Realtime Multiple Person 2D Pose Estimation using TensorFlow2.x

Original article was published by Marcelo Rovai on Deep Learning on Medium

Realtime Multiple Person 2D Pose Estimation using TensorFlow2.x

Images source: Left: Bailarine Eugenia Delgrossi — Right: OpenPose — IEEE-2019


As described by Zhe Cao in his 2017 Paper, Realtime multi-person 2D pose estimation is crucial in enabling machines to understand people in images and videos.

However, what is the Pose Estimation?

As the name suggests, it is a technique used to estimate how a person is physically positioned, such as standing, sitting, or lying down. One way to obtain this estimate is to find the 18 “joints of the body” or as named in the Artificial Intelligence field: “Key Points.” The images below show our goal, which is to find these points in an image:

Image source: PhysicsWorld — Einstein in Oxford (1933)

The Keypoints go from 0 (Top neck) going down on body joints and returning to head, ending with point 17 (right ear).

The first significant work that appeared using the Artificial Intelligence-based approach was DeepPose, a 2014 paper by Toshev and Zegedy from Google.

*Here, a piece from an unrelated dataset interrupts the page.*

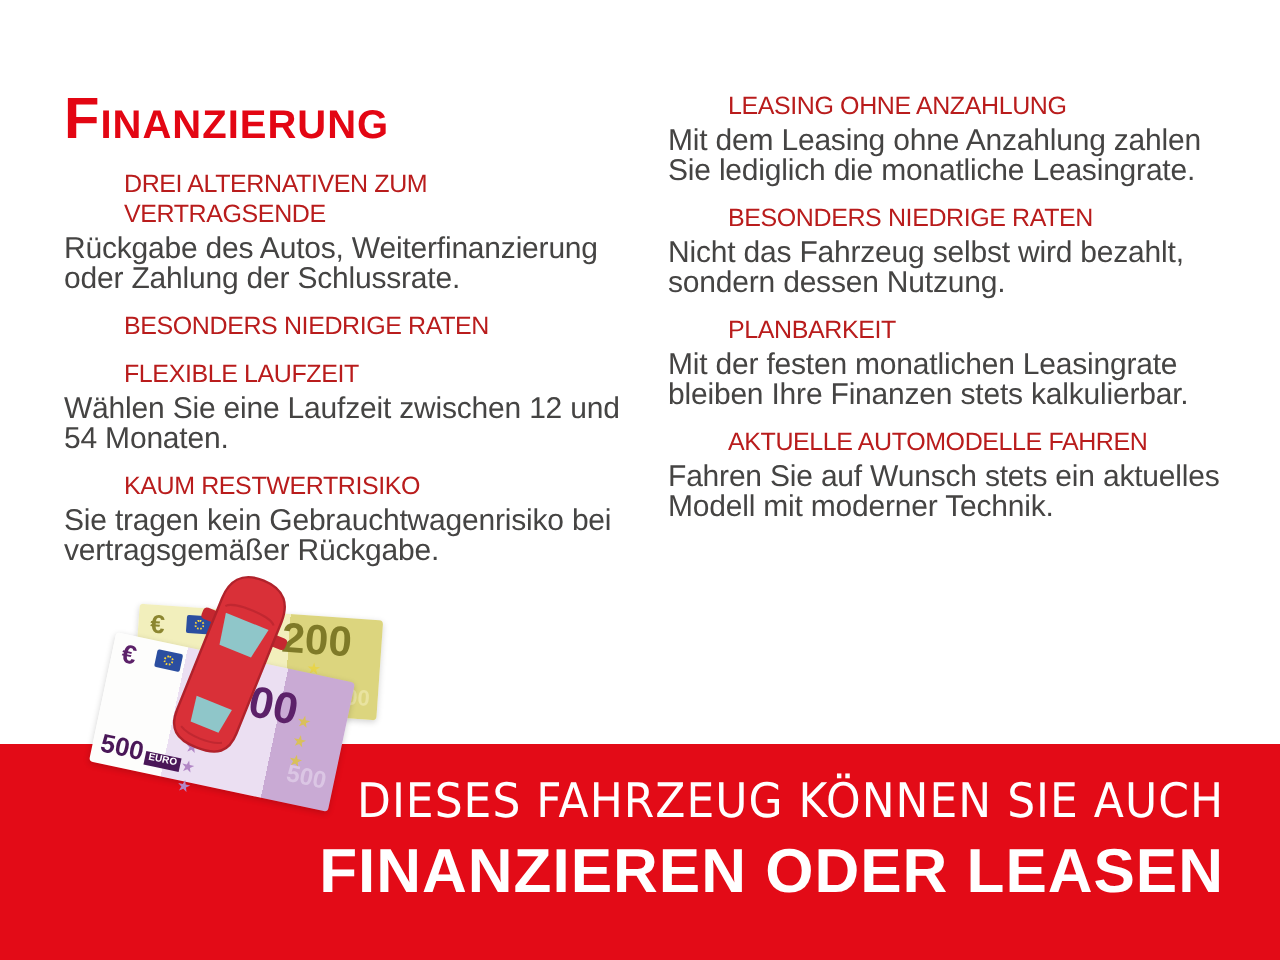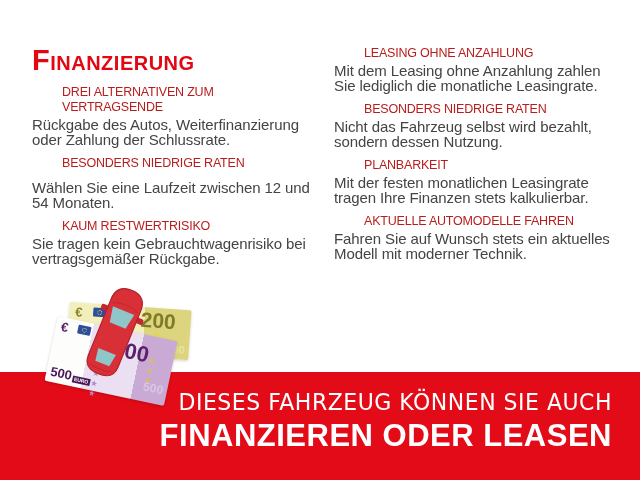"FLEXIBLE LAUFZEIT" h2 { html: none -> <h2>FLEXIBLE LAUFZEIT</h2> }
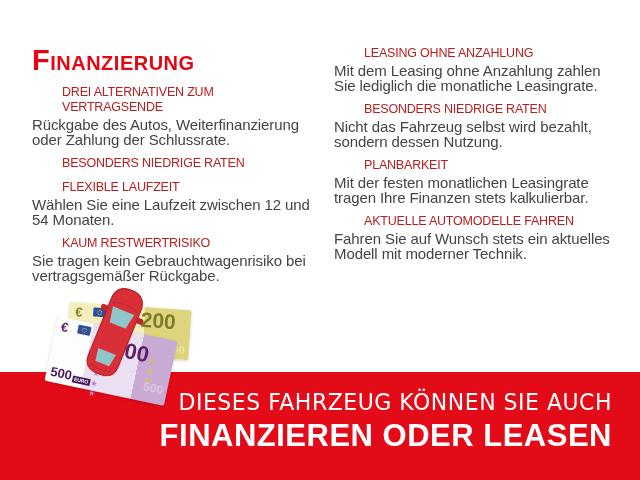"Mit der festen monatlichen Leasingrate" p { text: tragen -> bleiben }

The paper proposed a human pose estimation method based on Deep Neural Networks (DNNs), where the pose estimation was formulated as a DNN-based regression problem towards body joints.

The model consisted of an AlexNet backend (7 layers) with an extra final layer that outputs 2k joint coordinates. The significant problem with this approach is that first, a single person must be detected (classic object detection) following by the model application. So, each human body found on an image must be treated separately, which increases considerably the time to process the image. This type of approach is known as “top-down” because first find the bodies and from it, the joints associated with them.

Challenges with Pose Estimation

There are several problems related to Pose Estimation, as:

  1. Each image may contain an unknown number of people that can appear at any position or scale.
  2. Interactions between people induce complex spatial interference, due to contact, occlusion, or limb articulations, making association of parts difficult.
  3. Runtime complexity tends to grow with the number of people in the image, making realtime performance a challenge.

To solve those problems, a more exciting approach (that is the one used on this project) is OpenPose, which was introduced in 2016 by ZheCao and his colleagues from the Robotics Institute at Carnegie Mellon University.


The proposed method of OpenPose uses a nonparametric representation, referred to as Part Affinity Fields (PAFs), to “connect” each finds body joints on an image, associating them with individual people. In other words, OpenPose does the opposite of DeepPose, first finding all the joints on an image and after going “up,” looking for the most probable body that will contain that joint without using any person detector (“bottom-up” approach). OpenPose finds the key points on an image regardless of the number of people on it. The below image, retrieved from OpenPose presentation at ILSVRC and COCO workshop 2016, give us an idea about the process.

Image source: OpenPose presentation at ILSVRC and COCO workshop 2016

The image below shows the architecture of the two-branch multi-stage CNN model used for training. First, a feed-forward network simultaneously predicts a set of 2D confidence maps (S) of body part locations (keypoints annotations from (dataset/COCO/annotations/) and a set of 2D vector fields of part affinities (L), which encode the degree of association between parts. After each stage, the two branches’ predictions, along with the image features, are concatenated for the next stage. Finally, the confidence maps and the affinity fields are parsed by greedy inference to output the 2D keypoints for all people in the image.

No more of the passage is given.